## Work to be completed
All of the data below should be printed again exactly, pictures excluded.

Itemized modification records
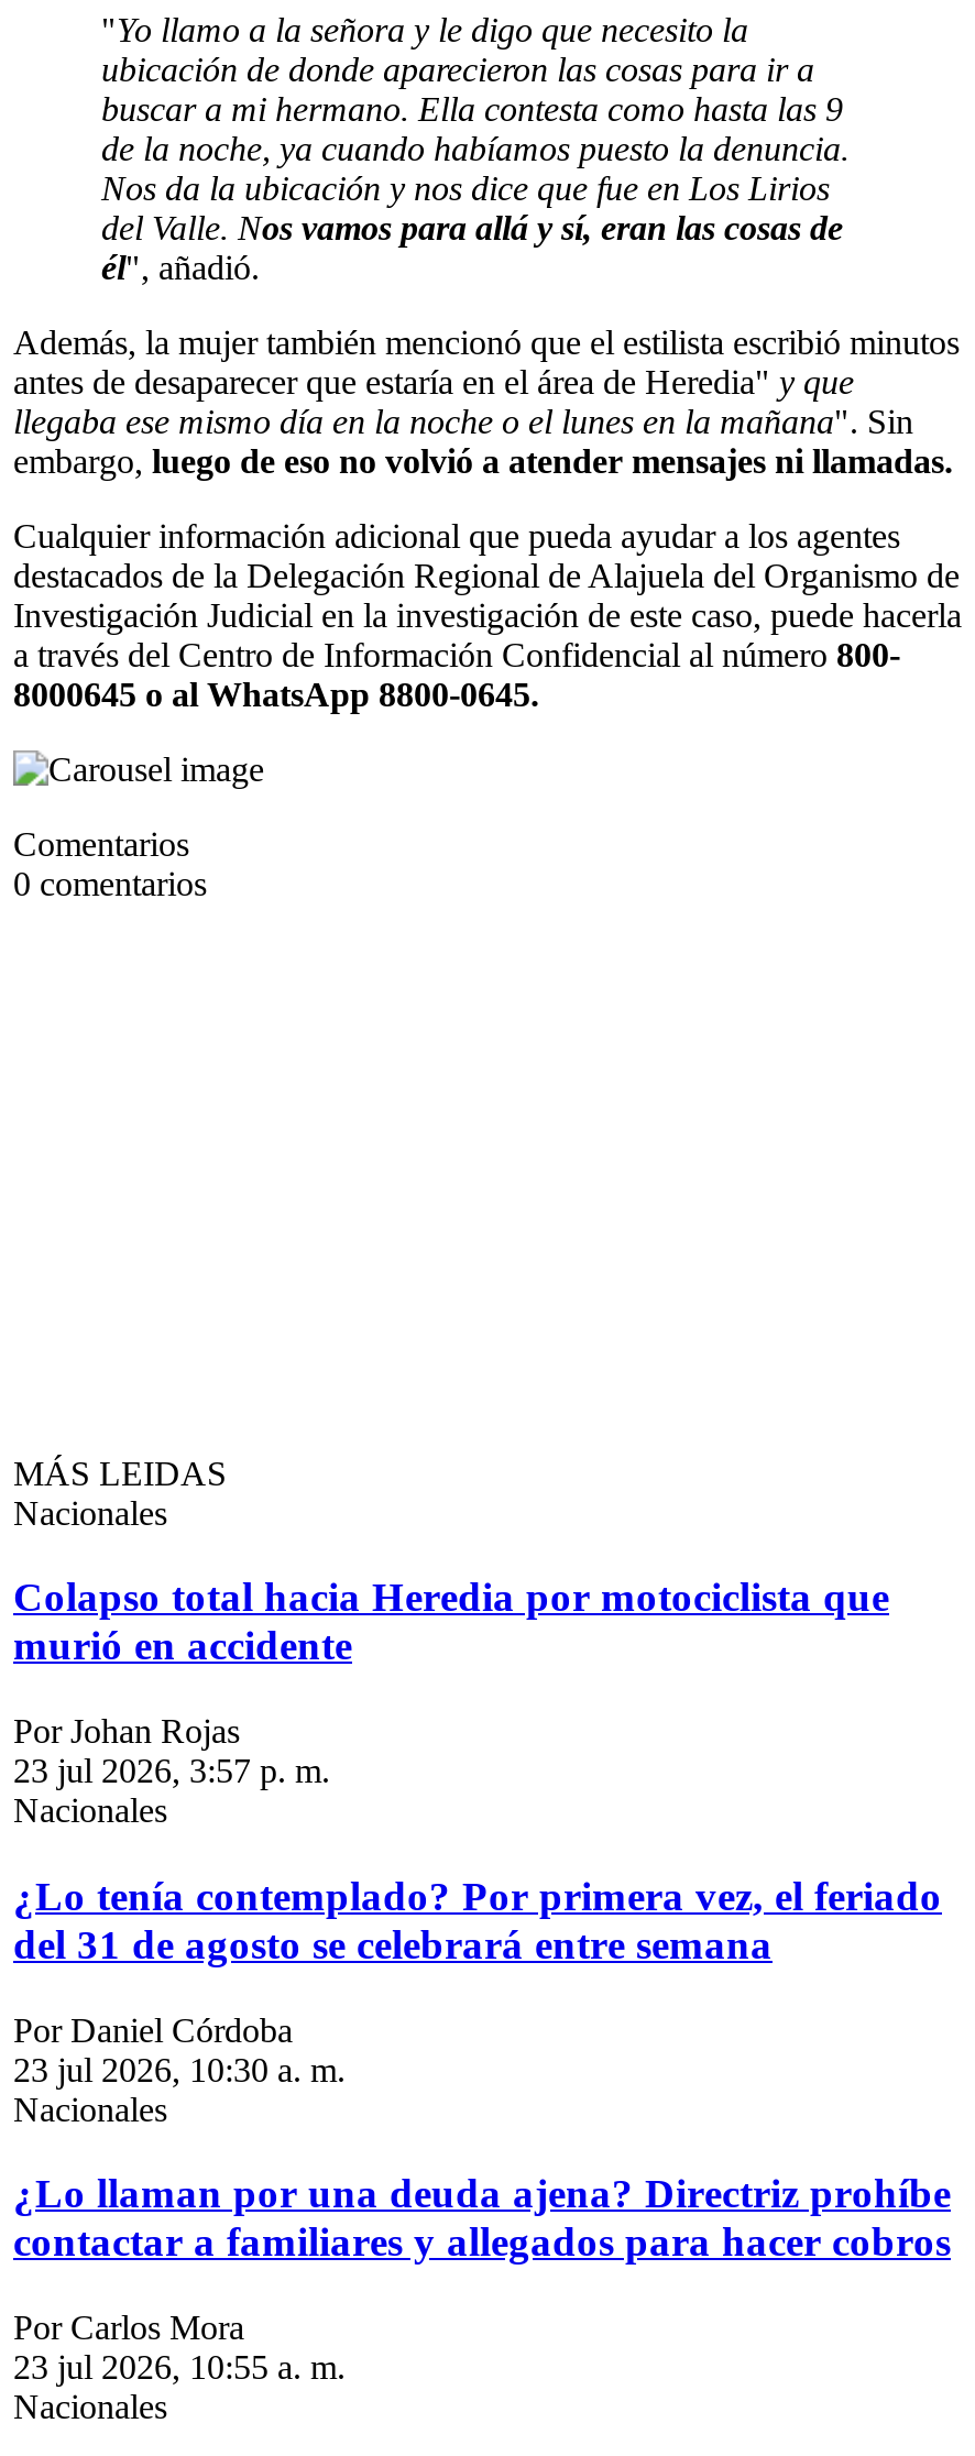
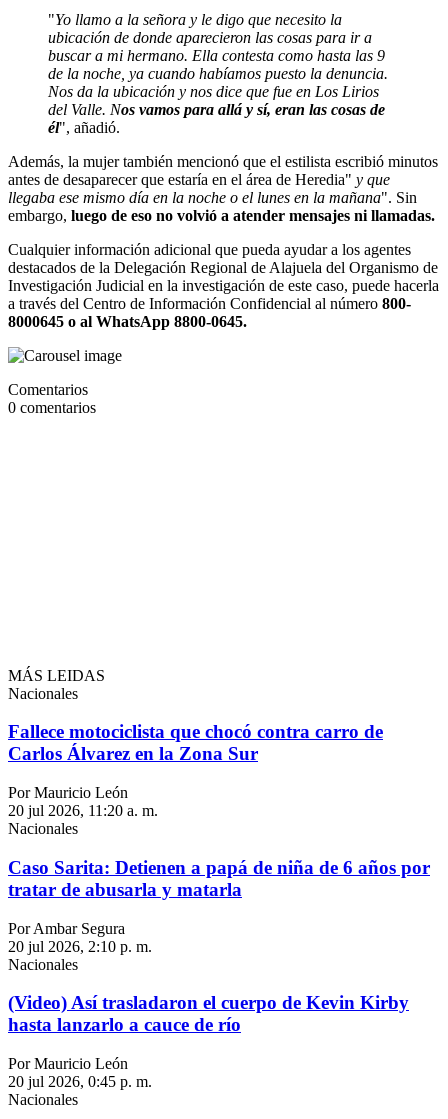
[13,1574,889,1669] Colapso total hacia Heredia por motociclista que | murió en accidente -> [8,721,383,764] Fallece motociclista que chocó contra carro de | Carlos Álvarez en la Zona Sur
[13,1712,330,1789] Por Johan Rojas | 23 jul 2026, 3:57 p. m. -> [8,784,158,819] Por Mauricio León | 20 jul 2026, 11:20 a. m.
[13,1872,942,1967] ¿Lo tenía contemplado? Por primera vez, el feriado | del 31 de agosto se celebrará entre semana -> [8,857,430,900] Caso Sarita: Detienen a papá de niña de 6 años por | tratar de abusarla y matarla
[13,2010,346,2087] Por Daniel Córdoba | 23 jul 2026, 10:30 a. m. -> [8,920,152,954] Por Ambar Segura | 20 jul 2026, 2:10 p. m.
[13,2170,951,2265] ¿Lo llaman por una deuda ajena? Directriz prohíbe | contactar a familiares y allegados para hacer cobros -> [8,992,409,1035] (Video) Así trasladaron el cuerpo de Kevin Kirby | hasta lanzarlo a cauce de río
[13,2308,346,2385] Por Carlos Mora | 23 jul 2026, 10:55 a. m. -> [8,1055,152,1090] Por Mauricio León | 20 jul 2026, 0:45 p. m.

## Reply
[13,1574,889,1669] Colapso total hacia Heredia por motociclista que | murió en accidente -> [8,721,383,764] Fallece motociclista que chocó contra carro de | Carlos Álvarez en la Zona Sur
[13,1712,330,1789] Por Johan Rojas | 23 jul 2026, 3:57 p. m. -> [8,784,158,819] Por Mauricio León | 20 jul 2026, 11:20 a. m.
[13,1872,942,1967] ¿Lo tenía contemplado? Por primera vez, el feriado | del 31 de agosto se celebrará entre semana -> [8,857,430,900] Caso Sarita: Detienen a papá de niña de 6 años por | tratar de abusarla y matarla
[13,2010,346,2087] Por Daniel Córdoba | 23 jul 2026, 10:30 a. m. -> [8,920,152,954] Por Ambar Segura | 20 jul 2026, 2:10 p. m.
[13,2170,951,2265] ¿Lo llaman por una deuda ajena? Directriz prohíbe | contactar a familiares y allegados para hacer cobros -> [8,992,409,1035] (Video) Así trasladaron el cuerpo de Kevin Kirby | hasta lanzarlo a cauce de río
[13,2308,346,2385] Por Carlos Mora | 23 jul 2026, 10:55 a. m. -> [8,1055,152,1090] Por Mauricio León | 20 jul 2026, 0:45 p. m.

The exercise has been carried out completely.